TASK BRIEF >>
Please output exactly the lines of the material from the first through the line containing "- While the", and nothing more.

DATASET ENTRIES >>
***

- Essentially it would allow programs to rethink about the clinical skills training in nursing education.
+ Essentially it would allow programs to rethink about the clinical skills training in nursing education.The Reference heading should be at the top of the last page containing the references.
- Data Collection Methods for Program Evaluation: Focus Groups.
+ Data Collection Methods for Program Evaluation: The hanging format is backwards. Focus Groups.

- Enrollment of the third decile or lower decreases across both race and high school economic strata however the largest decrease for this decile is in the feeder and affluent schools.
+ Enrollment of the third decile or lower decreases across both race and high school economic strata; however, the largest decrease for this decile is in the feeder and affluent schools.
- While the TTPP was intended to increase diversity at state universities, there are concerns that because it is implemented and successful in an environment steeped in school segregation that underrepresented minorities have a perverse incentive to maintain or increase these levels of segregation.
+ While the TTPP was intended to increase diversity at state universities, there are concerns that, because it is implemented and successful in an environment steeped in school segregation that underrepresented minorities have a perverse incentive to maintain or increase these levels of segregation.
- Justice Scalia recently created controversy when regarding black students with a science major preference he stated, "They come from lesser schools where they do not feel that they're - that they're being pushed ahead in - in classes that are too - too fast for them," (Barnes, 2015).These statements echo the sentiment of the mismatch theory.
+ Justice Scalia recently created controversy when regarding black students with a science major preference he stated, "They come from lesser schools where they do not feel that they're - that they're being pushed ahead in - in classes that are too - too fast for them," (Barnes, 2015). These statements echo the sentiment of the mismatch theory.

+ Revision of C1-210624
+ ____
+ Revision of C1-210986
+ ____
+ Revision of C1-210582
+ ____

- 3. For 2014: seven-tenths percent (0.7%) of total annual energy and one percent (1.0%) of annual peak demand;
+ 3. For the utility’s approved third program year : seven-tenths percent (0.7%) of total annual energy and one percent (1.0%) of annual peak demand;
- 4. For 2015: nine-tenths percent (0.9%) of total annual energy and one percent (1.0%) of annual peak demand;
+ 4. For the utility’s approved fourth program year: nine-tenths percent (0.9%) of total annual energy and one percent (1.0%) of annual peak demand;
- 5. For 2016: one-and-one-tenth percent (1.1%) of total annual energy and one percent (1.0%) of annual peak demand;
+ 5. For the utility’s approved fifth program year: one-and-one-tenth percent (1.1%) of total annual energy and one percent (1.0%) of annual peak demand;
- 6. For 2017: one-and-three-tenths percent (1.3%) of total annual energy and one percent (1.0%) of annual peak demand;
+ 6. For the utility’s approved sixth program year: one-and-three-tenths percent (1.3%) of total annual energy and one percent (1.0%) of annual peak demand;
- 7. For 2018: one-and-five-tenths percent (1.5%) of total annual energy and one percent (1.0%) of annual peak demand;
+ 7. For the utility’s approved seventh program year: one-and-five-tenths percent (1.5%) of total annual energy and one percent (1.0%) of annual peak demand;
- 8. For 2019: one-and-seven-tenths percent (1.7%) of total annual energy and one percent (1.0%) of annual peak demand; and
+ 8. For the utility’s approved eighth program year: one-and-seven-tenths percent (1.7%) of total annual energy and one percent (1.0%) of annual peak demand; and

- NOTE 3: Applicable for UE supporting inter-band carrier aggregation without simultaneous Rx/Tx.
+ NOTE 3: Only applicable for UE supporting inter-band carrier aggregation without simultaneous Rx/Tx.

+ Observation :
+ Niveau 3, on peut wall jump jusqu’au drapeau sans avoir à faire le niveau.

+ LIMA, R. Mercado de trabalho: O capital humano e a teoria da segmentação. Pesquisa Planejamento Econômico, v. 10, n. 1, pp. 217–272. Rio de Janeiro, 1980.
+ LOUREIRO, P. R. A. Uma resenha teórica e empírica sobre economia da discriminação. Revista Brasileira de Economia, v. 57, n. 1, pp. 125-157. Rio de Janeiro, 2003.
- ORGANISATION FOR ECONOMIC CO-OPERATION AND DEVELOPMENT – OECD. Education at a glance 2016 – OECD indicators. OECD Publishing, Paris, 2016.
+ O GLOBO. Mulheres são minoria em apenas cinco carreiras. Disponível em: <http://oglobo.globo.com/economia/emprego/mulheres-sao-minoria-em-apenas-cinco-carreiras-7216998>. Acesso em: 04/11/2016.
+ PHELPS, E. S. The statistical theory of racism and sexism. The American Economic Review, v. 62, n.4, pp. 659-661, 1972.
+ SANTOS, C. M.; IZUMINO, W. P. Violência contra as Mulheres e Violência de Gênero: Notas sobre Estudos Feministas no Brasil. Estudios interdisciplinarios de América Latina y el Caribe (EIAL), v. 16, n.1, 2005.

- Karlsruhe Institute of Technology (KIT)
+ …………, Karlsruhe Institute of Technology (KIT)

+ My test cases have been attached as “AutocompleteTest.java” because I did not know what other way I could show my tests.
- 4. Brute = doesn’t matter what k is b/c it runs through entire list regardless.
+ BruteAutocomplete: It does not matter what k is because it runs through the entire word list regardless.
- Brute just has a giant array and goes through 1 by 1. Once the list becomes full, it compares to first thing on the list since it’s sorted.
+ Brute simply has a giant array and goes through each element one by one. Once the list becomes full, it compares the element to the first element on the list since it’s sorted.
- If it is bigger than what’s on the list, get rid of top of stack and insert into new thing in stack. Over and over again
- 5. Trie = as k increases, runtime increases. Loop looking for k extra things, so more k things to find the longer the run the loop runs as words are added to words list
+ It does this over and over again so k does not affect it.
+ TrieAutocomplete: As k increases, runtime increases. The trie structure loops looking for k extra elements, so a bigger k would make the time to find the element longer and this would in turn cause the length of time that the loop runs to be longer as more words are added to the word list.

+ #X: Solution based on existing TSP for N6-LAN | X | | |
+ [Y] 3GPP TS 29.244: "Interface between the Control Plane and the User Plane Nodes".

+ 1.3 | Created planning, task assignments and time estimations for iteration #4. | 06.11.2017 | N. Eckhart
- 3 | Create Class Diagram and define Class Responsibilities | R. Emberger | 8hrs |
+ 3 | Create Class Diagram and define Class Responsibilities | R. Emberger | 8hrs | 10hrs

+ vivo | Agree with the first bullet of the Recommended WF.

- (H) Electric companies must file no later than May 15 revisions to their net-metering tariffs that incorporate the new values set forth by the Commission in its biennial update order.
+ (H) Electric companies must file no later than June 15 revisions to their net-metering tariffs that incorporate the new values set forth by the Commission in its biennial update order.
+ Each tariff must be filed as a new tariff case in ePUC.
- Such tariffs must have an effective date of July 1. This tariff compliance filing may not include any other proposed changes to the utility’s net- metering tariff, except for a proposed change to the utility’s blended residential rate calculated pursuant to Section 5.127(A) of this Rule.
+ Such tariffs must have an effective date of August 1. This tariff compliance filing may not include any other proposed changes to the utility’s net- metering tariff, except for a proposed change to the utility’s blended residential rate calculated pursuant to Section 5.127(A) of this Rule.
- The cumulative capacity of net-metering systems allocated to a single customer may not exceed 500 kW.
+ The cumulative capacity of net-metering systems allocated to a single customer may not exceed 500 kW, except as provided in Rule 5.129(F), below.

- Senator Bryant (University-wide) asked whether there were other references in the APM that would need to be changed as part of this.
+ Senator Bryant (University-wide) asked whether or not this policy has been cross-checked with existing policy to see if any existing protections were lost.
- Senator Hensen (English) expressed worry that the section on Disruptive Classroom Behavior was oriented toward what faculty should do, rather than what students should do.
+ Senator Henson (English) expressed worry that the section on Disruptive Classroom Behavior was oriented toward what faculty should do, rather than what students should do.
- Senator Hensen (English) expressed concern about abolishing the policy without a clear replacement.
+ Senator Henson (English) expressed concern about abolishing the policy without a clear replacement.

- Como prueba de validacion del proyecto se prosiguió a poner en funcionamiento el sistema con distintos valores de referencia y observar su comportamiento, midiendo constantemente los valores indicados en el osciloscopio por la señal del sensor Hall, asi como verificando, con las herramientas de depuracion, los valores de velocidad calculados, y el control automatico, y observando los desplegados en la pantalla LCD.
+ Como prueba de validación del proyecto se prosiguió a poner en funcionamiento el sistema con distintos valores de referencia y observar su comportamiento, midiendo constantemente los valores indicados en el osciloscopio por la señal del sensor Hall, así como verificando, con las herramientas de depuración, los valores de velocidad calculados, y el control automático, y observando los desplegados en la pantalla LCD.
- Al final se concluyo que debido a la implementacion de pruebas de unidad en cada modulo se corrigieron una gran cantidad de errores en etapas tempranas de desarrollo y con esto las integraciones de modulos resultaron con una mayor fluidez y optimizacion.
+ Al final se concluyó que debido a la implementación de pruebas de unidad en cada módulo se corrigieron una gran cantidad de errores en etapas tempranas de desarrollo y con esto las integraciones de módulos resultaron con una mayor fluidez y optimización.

***

OUTPUT OF THE TASK >>
- Essentially it would allow programs to rethink about the clinical skills training in nursing education.
+ Essentially it would allow programs to rethink about the clinical skills training in nursing education.The Reference heading should be at the top of the last page containing the references.
- Data Collection Methods for Program Evaluation: Focus Groups.
+ Data Collection Methods for Program Evaluation: The hanging format is backwards. Focus Groups.

- Enrollment of the third decile or lower decreases across both race and high school economic strata however the largest decrease for this decile is in the feeder and affluent schools.
+ Enrollment of the third decile or lower decreases across both race and high school economic strata; however, the largest decrease for this decile is in the feeder and affluent schools.
- While the TTPP was intended to increase diversity at state universities, there are concerns that because it is implemented and successful in an environment steeped in school segregation that underrepresented minorities have a perverse incentive to maintain or increase these levels of segregation.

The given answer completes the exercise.